Deep Models for Visual Sentiment Analysis of Disaster-related Multimedia Content

Khubaib Ahmad, Muhammad Asif Ayub, Kashif Ahmad, Ala Al-Fuqaha, Nasir Ahmad

    Research output: Contribution to journalConference articlepeer-review

    Abstract

    This paper presents a solutions for the MediaEval 2021 task namely”Visual Sentiment Analysis: A Natural Disaster Use-case”. The task aims to extract and classify sentiments perceived by viewers and the emotional message conveyed by natural disaster-related images shared on social media. The task is composed of three sub-tasks including, one single label multi-class image classification subtask, and, two multi-label multi-class image classification subtasks.
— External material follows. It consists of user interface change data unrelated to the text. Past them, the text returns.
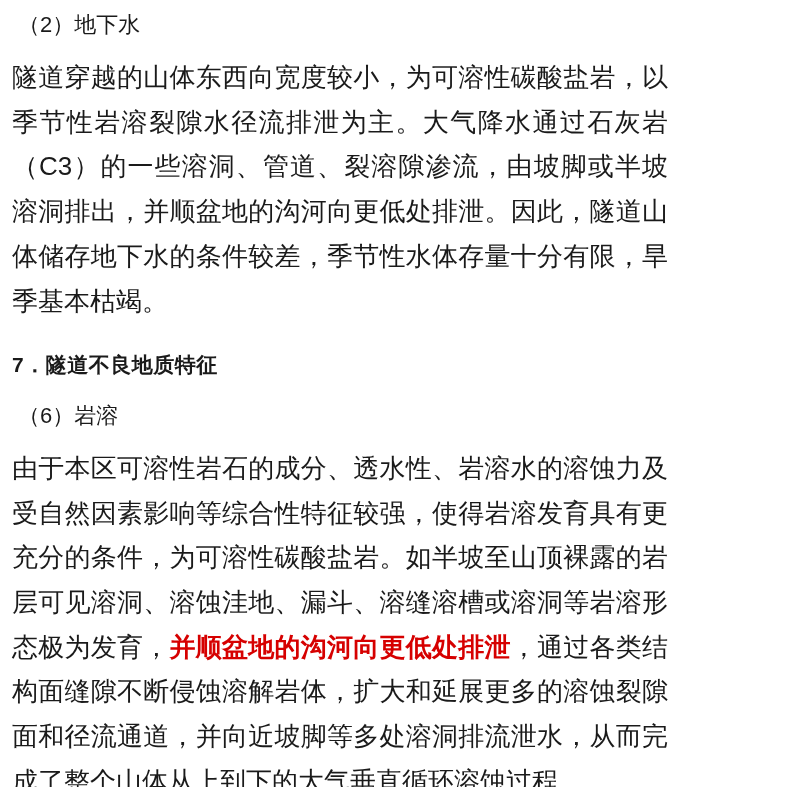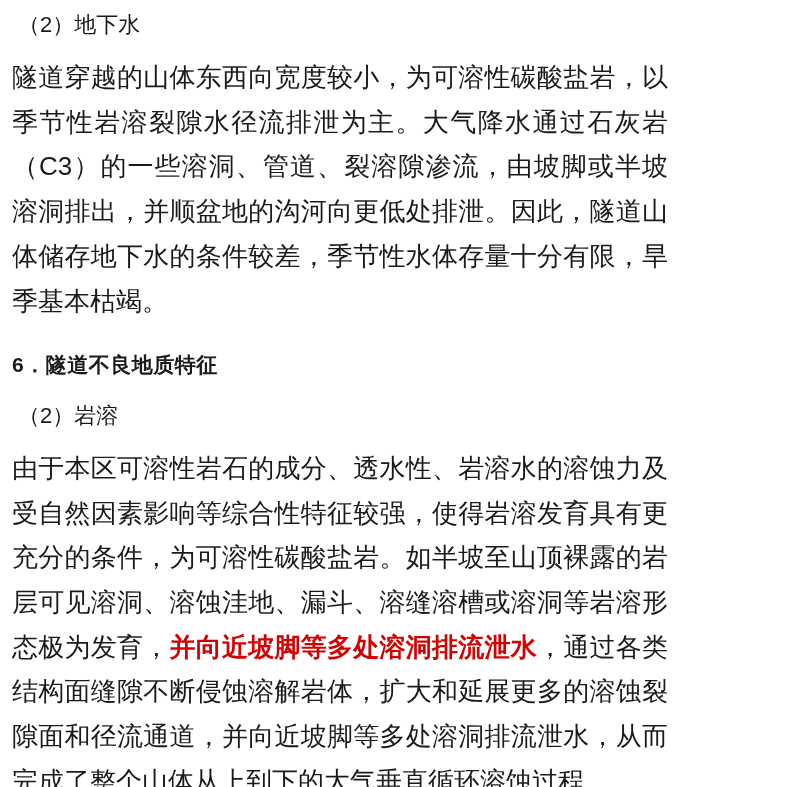"6．隧道不良地质特征" h2.section-heading { text: 6 -> 7 }
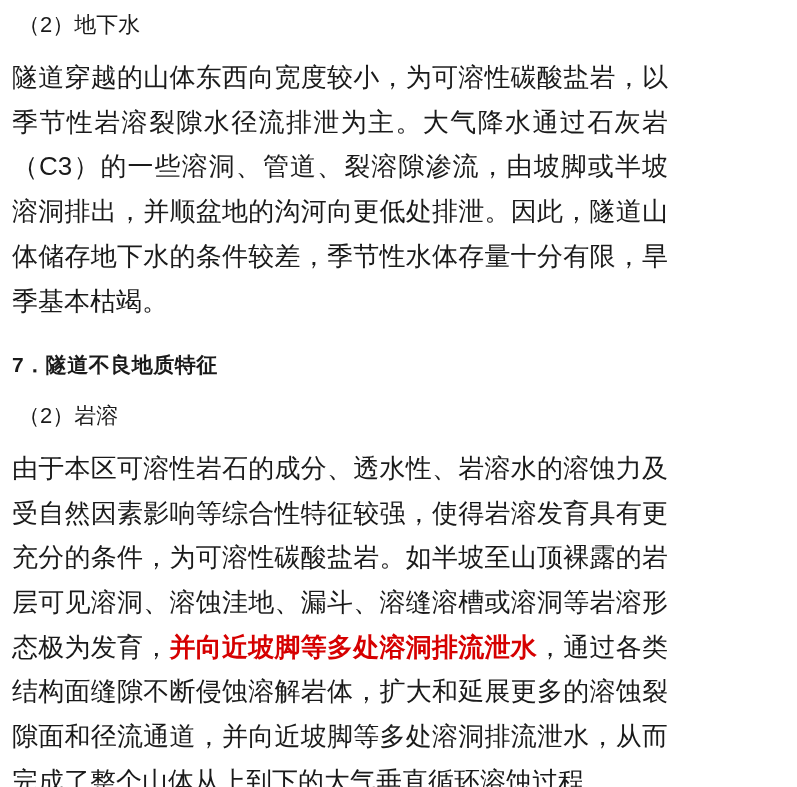"（2）岩溶" h3.sub-heading { text: 2 -> 6 }
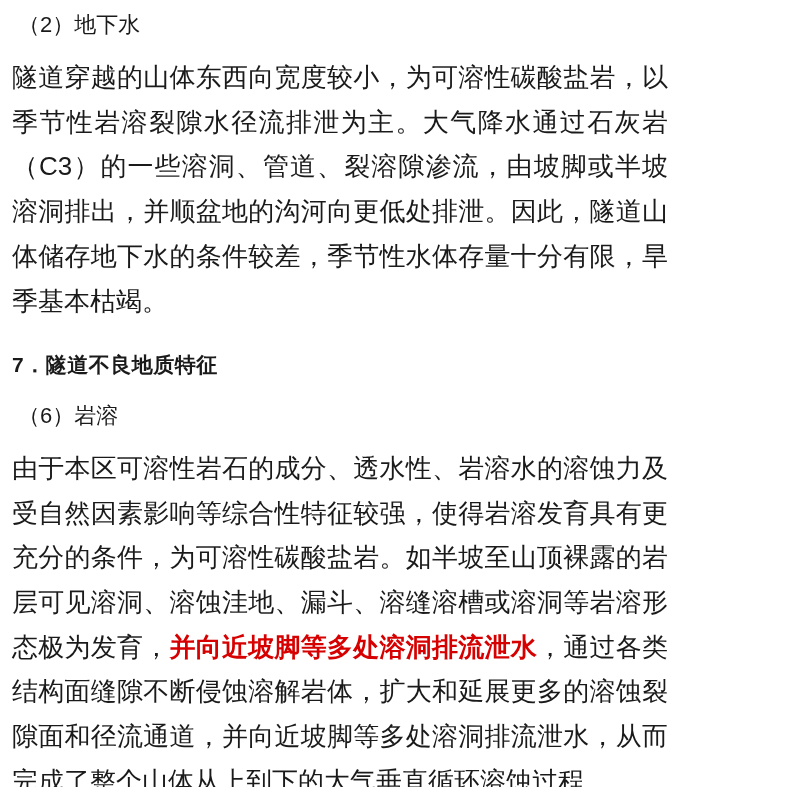"并向近坡脚等多处溶洞排流泄水" span.seg { text: 向近坡脚等多处溶洞排流泄水 -> 顺盆地的沟河向更低处排泄 }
Both the multi-label classification tasks cover different sets of labels. In our proposed solutions, we mainly rely on two different state-of-the-art models namely, Inception-v3 and VggNet-19, pre-trained on ImageNet. Both the pre-trained models are fine-tuned for each of the three subtasks using different strategies. Overall encouraging results are obtained on all of the three subtasks. On the single-label classification subtask (i.e. subtask 1), we obtained the weighted average F1-scores of 0.540 and 0.526 for the Inception-v3 and VggNet-19 based solutions, respectively. On the multi-label classification tasks i.e., subtask 2 and subtask 3, the weighted F1-scores of our Inceptionv3 based solutions are 0.572 and 0.516, respectively. Similarly, the weighted F1-scores of our VggNet-19 based solution on the subtask 2 and subtask 3 are 0.584 and 0.495, respectively.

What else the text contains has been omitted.